[EXERCISE DETAILS]: Identify each line below containing the string "incredibly" and copy it.

───

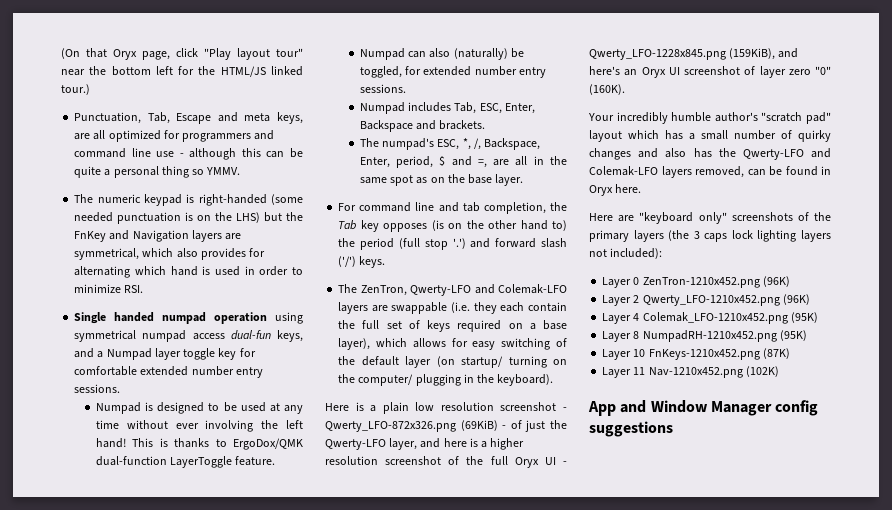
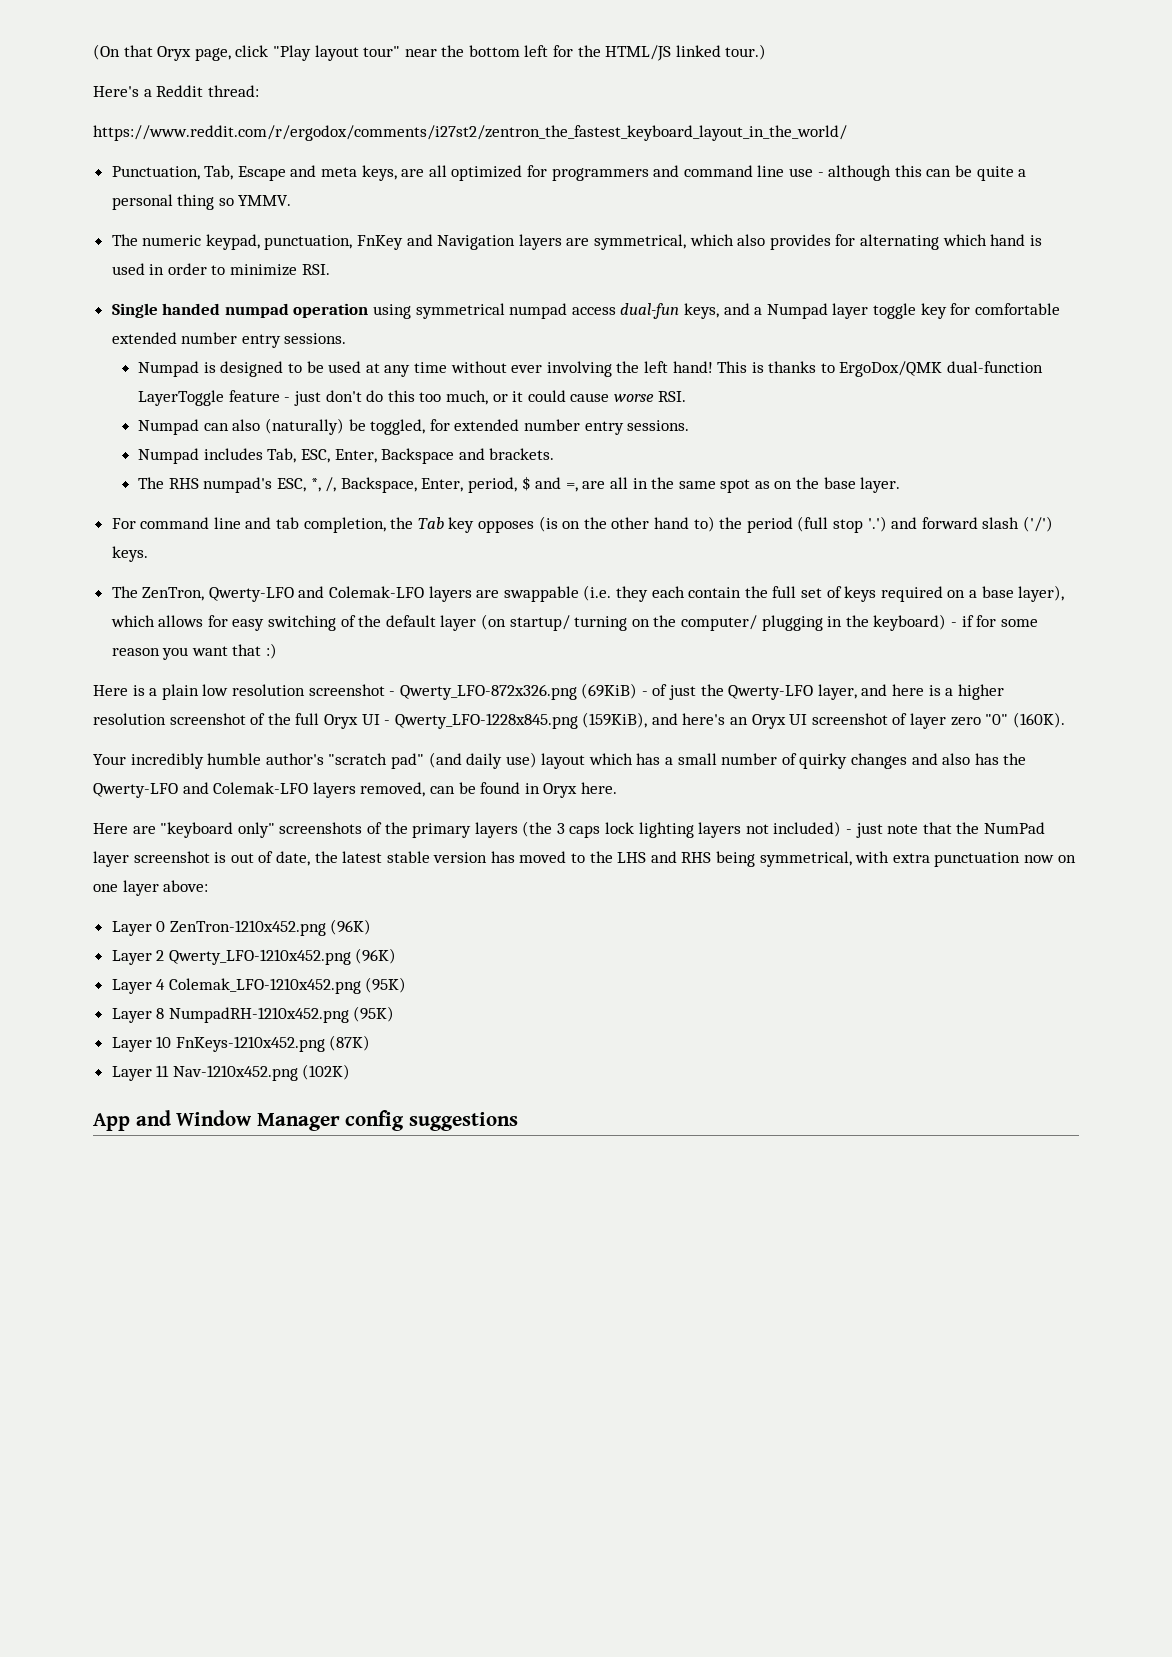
+ Here's a Reddit thread:
+ https://www.reddit.com/r/ergodox/comments/i27st2/zentron_the_fastest_keyboard_layout_in_the_world/
- The numeric keypad is right-handed (some needed punctuation is on the LHS) but the FnKey and Navigation layers are symmetrical, which also provides for alternating which hand is used in order to minimize RSI.
+ The numeric keypad, punctuation, FnKey and Navigation layers are symmetrical, which also provides for alternating which hand is used in order to minimize RSI.
- This is thanks to ErgoDox/QMK dual-function LayerToggle feature.
+ This is thanks to ErgoDox/QMK dual-function LayerToggle feature - just don't do this too much, or it could cause worse RSI.
- The numpad's ESC, *, /, Backspace, Enter, period, $ and =, are all in the same spot as on the base layer.
+ The RHS numpad's ESC, *, /, Backspace, Enter, period, $ and =, are all in the same spot as on the base layer.
- The ZenTron, Qwerty-LFO and Colemak-LFO layers are swappable (i.e. they each contain the full set of keys required on a base layer), which allows for easy switching of the default layer (on startup/ turning on the computer/ plugging in the keyboard).
+ The ZenTron, Qwerty-LFO and Colemak-LFO layers are swappable (i.e. they each contain the full set of keys required on a base layer), which allows for easy switching of the default layer (on startup/ turning on the computer/ plugging in the keyboard) - if for some reason you want that :)
- Your incredibly humble author's "scratch pad" layout which has a small number of quirky changes and also has the Qwerty-LFO and Colemak-LFO layers removed, can be found in Oryx here.
+ Your incredibly humble author's "scratch pad" (and daily use) layout which has a small number of quirky changes and also has the Qwerty-LFO and Colemak-LFO layers removed, can be found in Oryx here.
- Here are "keyboard only" screenshots of the primary layers (the 3 caps lock lighting layers not included):
+ Here are "keyboard only" screenshots of the primary layers (the 3 caps lock lighting layers not included) - just note that the NumPad layer screenshot is out of date, the latest stable version has moved to the LHS and RHS being symmetrical, with extra punctuation now on one layer above:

───

[SOLUTION TO THIS EXERCISE]:
- Your incredibly humble author's "scratch pad" layout which has a small number of quirky changes and also has the Qwerty-LFO and Colemak-LFO layers removed, can be found in Oryx here.
+ Your incredibly humble author's "scratch pad" (and daily use) layout which has a small number of quirky changes and also has the Qwerty-LFO and Colemak-LFO layers removed, can be found in Oryx here.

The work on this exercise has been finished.